Int J Cardiol. 2012 Feb 10;
Authors: Scheitz JF, Endres M, Mochmann HC, Audebert HJ, Nolte CH
BACKGROUND: Myocardial injury indicated by elevation of cardiac troponins (cTnT) can be observed in acute ischemic stroke patients. Frequency, determinants and prognostic value are still unsettled. METHODS: We performed a retrospective analysis including all consecutive ischemic stroke patients admitted to our stroke unit within 72h after symptom onset in a one-year period. Multivariable logistic regression analyses were conducted to identify determinants of cTnT elevation and to detect factors independently associated with unfavorable short-term outcome (modified Rankin scale >2), major neurologic improvement (improvement of NIHSS>=8 or NIHSS 0-1) and in-hospital mortality. RESULTS: Admission cTnT levels were measured in 715 ischemic stroke patients. Frequency of cTnT elevation was 14% (n=103). Factors independently associated with increased cTnT were higher stroke severity (p=0.04), renal insufficiency (p<0.001), pre-existing coronary artery disease (p=0.03), hypercholesterolemia (p=0.02) and insular cortex involvement (p<0.001).

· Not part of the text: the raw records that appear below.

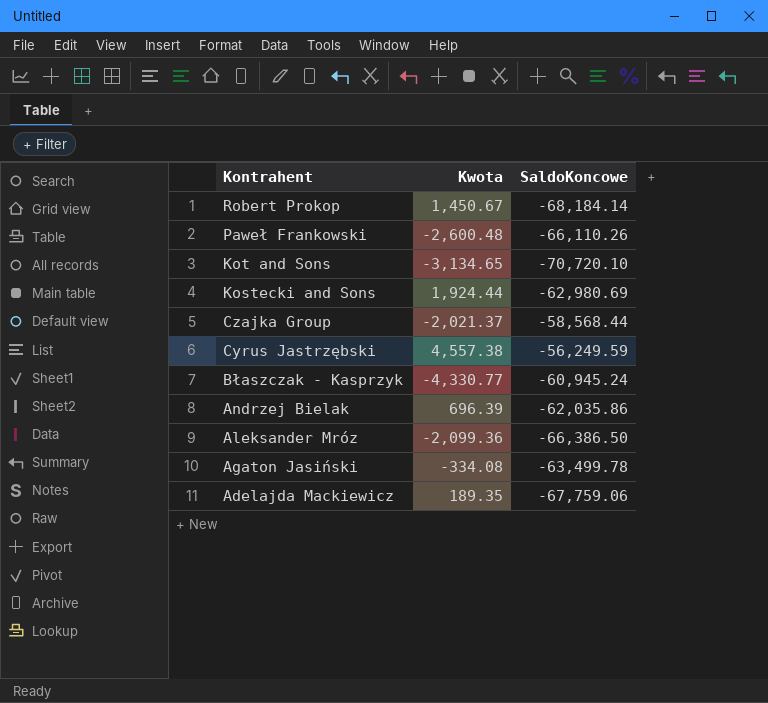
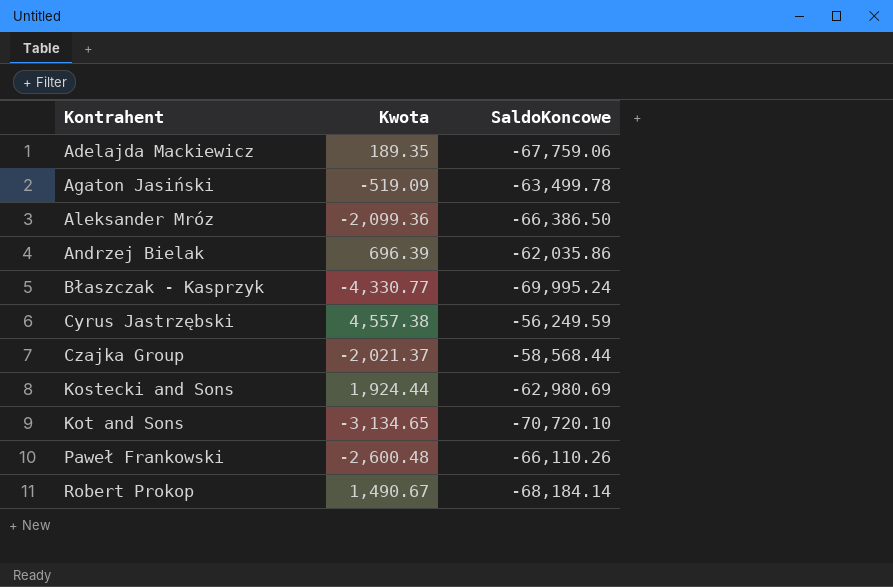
row order: Kontrahent descending -> Kontrahent ascending
Agaton Jasiński | Kwota: -334.08 -> -519.09
Błaszczak - Kasprzyk | SaldoKoncowe: -60,945.24 -> -69,995.24
Robert Prokop | Kwota: 1,450.67 -> 1,490.67

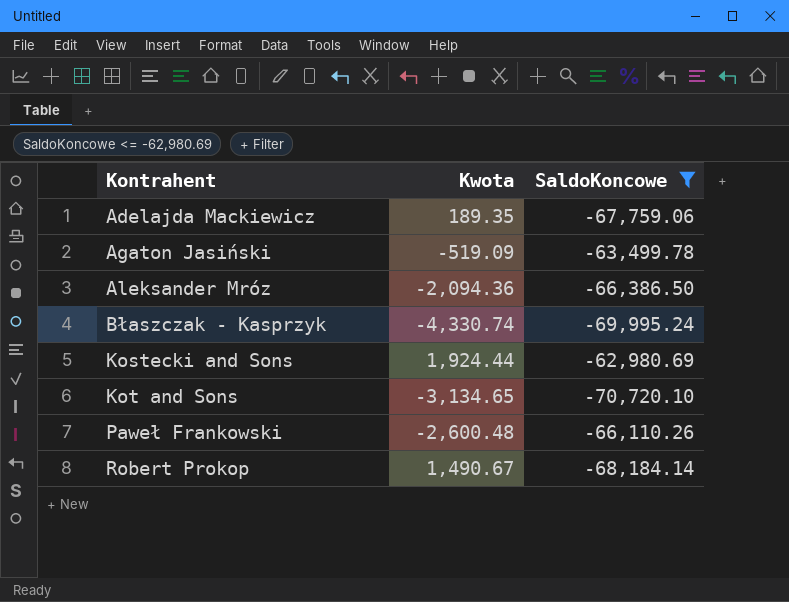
filter: none -> SaldoKoncowe <= -62,980.69
Aleksander Mróz | Kwota: -2,099.36 -> -2,094.36
Błaszczak - Kasprzyk | Kwota: -4,330.77 -> -4,330.74

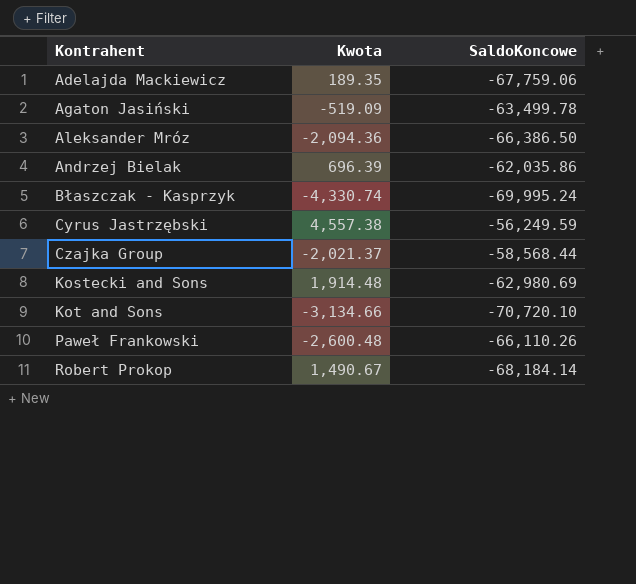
filter: SaldoKoncowe <= -62,980.69 -> none
Kostecki and Sons | Kwota: 1,924.44 -> 1,914.48
Kot and Sons | Kwota: -3,134.65 -> -3,134.66

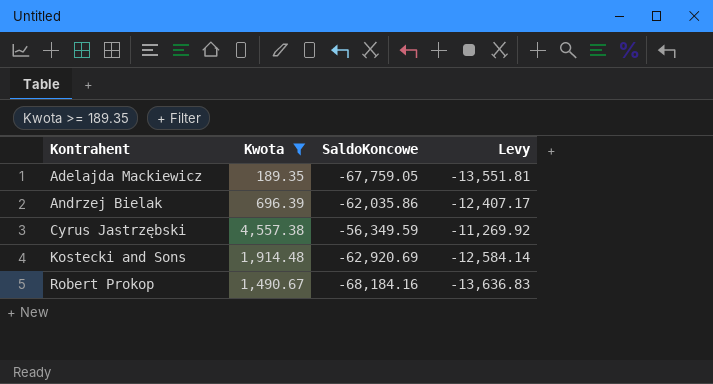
filter: none -> Kwota >= 189.35
column Levy | formula: none -> [SaldoKoncowe] * 0.2
Adelajda Mackiewicz | SaldoKoncowe: -67,759.06 -> -67,759.05
Cyrus Jastrzębski | SaldoKoncowe: -56,249.59 -> -56,349.59
Kostecki and Sons | SaldoKoncowe: -62,980.69 -> -62,920.69
Robert Prokop | SaldoKoncowe: -68,184.14 -> -68,184.16

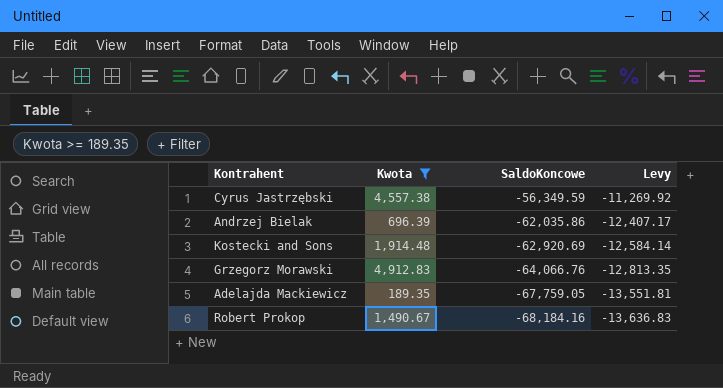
row order: Kontrahent ascending -> SaldoKoncowe descending
row Grzegorz Morawski: none -> 4,912.83 | -64,066.76 | -12,813.35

After exclusion of patients with renal insufficiency and coronary artery disease frequency of cTnT elevation was 10% (n=44) and only insular cortex involvement remained significantly associated. Increased cTnT on admission was an independent predictor of unfavorable outcome (adjusted odds ratio 2.65 [95% confidence interval 1.29-5.46]) and in-hospital mortality (4.51 [1.93-10.57]). There was a trend towards a negative association of cTnT elevation with major neurologic improvement (0.54 [0.27-1.07]). CONCLUSIONS: Elevation of cTnT occurs in every seventh patient with acute ischemic stroke and is independently associated with poor short-term outcome and mortality. Patients with strokes affecting the insular cortex are particularly prone to myocardial injury justifying intensive cardiac monitoring.